Sarapancharam is a 1979 Indian Malayalam-language drama film written and directed by Hariharan from a story by Malayattoor Ramakrishnan. It stars Jayan, Sheela, and Sathaar and Latha, with P. K. Abraham and Oduvil Unnikrishnan in supporting roles. Jayan played the role of the main antagonist in the film. It was also one of the first notable films of Oduvil Unnikrishnan, who played the role of a lawyer. It was a breakthrough film in Jayan's career.

The story line of the film is loosely based on D. H. Lawrence's 1928 novel Lady Chatterley's Lover, though there are significant differences in plot and characterisation. The film was the highest-grossing Malayalam film of 1979.

== Cast ==
- Jayan as Chandrasekharan
- Sheela as Saudhamini
- Priya (Sarapancharam actress) as Baby
- Sathaar as Prabhakaran
- P. K. Abraham as Saudamini's Husband
- Nellikkodu Bhaskaran as Sidhayyan
- Oduvil Unnikrishnan as Subbaiyer
- Baby Sumathi as Young Baby
- Kottayam Shantha
- Bhaskara Kurup as Chellappan
- Jayachandran as Baby's Boyfriend Ramesh
- Sarath Babu as Baby's Friend (Guest role)
- Shankar as Baby's friend
- Bhavani as Malli
- Rajan Padoor as Gopala Pilla
- Major Stanli as Young Prabhakaran

== Soundtrack ==
The music was composed by G. Devarajan and the lyrics were written by Yusufali Kechery.

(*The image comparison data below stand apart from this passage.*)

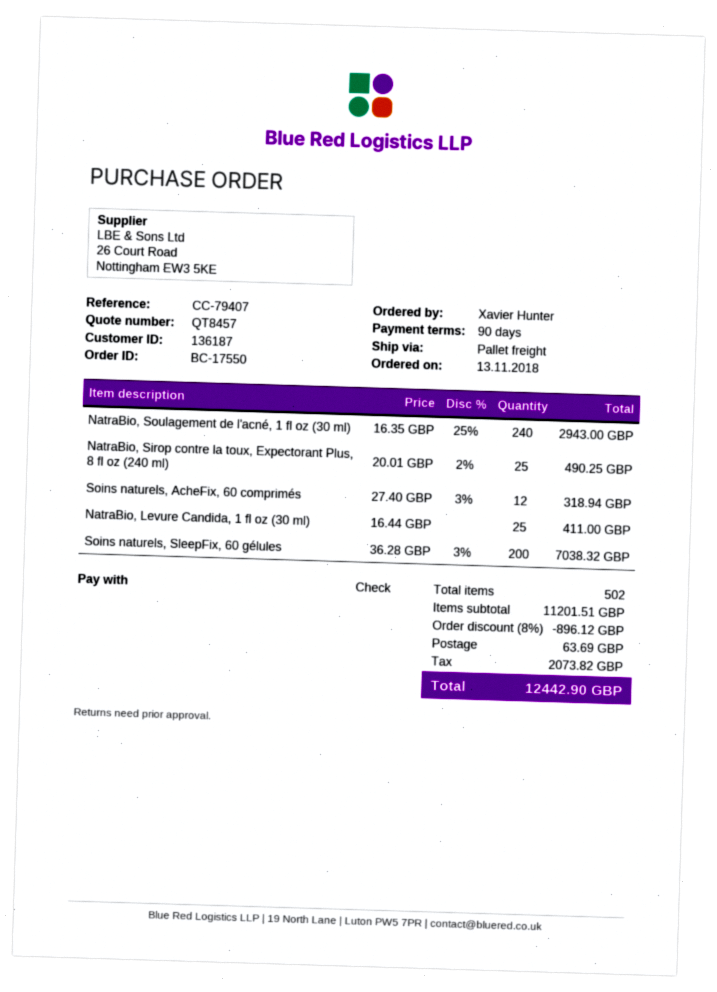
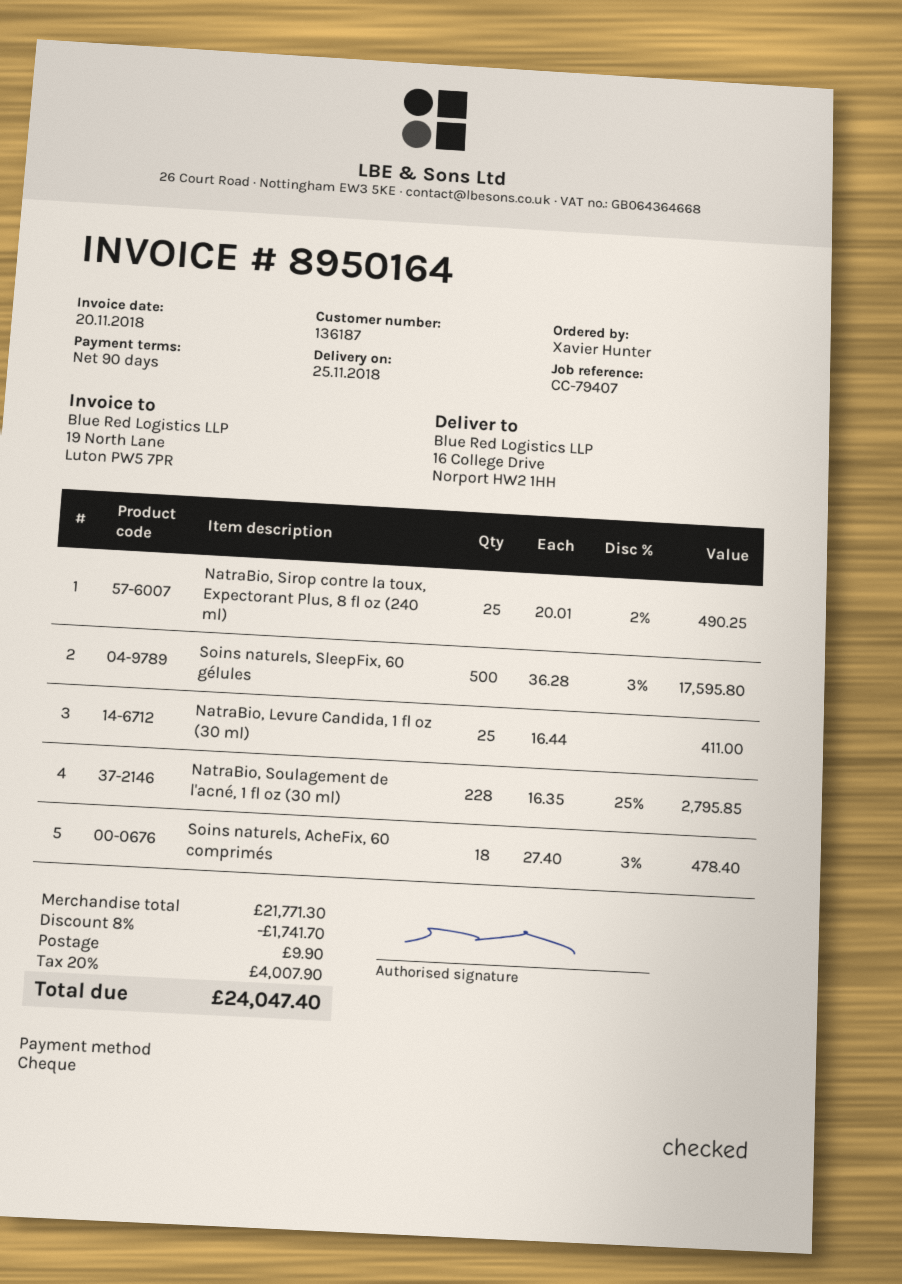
NatraBio, Soulagement de l'acné, 1 fl oz (30 ml): 240 x 16.35 - 25% = 2943.00 -> 228 x 16.35 - 25% = 2795.85
Soins naturels, AcheFix, 60 comprimés: 12 x 27.40 - 3% = 318.94 -> 18 x 27.40 - 3% = 478.40
Soins naturels, SleepFix, 60 gélules: 200 x 36.28 - 3% = 7038.32 -> 500 x 36.28 - 3% = 17595.80
subtotal: 11201.51 -> 21771.30
discount: 8% = 896.12 -> 8% = 1741.70
shipping: 63.69 -> 9.90
tax: 2073.82 -> 4007.90
total: 12442.90 -> 24047.40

| No. | Song | Singers | Lyrics |
|---|---|---|---|
| 1 | "Ambalakkulathile" | K. J. Yesudas | Yusufali Kechery |
| 2 | "Malarinte Manamulla" | P. Madhuri | Yusufali Kechery |
| 3 | "Saaraswatha Madhuventhum" | Vani Jairam | Yusufali Kechery |
| 4 | "Sringaaram Virunnorukki" | P. Susheela | Yusufali Kechery |
| 5 | "Theyyaka Theyyaka" | P. Jayachandran, P. Madhuri | Yusufali Kechery |

== Box office ==
This film was commercial success and a breakthrough film in Jayan's career. The dialogues and body language of Jayan was well received. He began appearing in prominent leading roles thereafter. It was the highest-grossing Malayalam film at that time.

== Remake ==
Director Hariharan remade the film in Hindi as Anjaam (1986).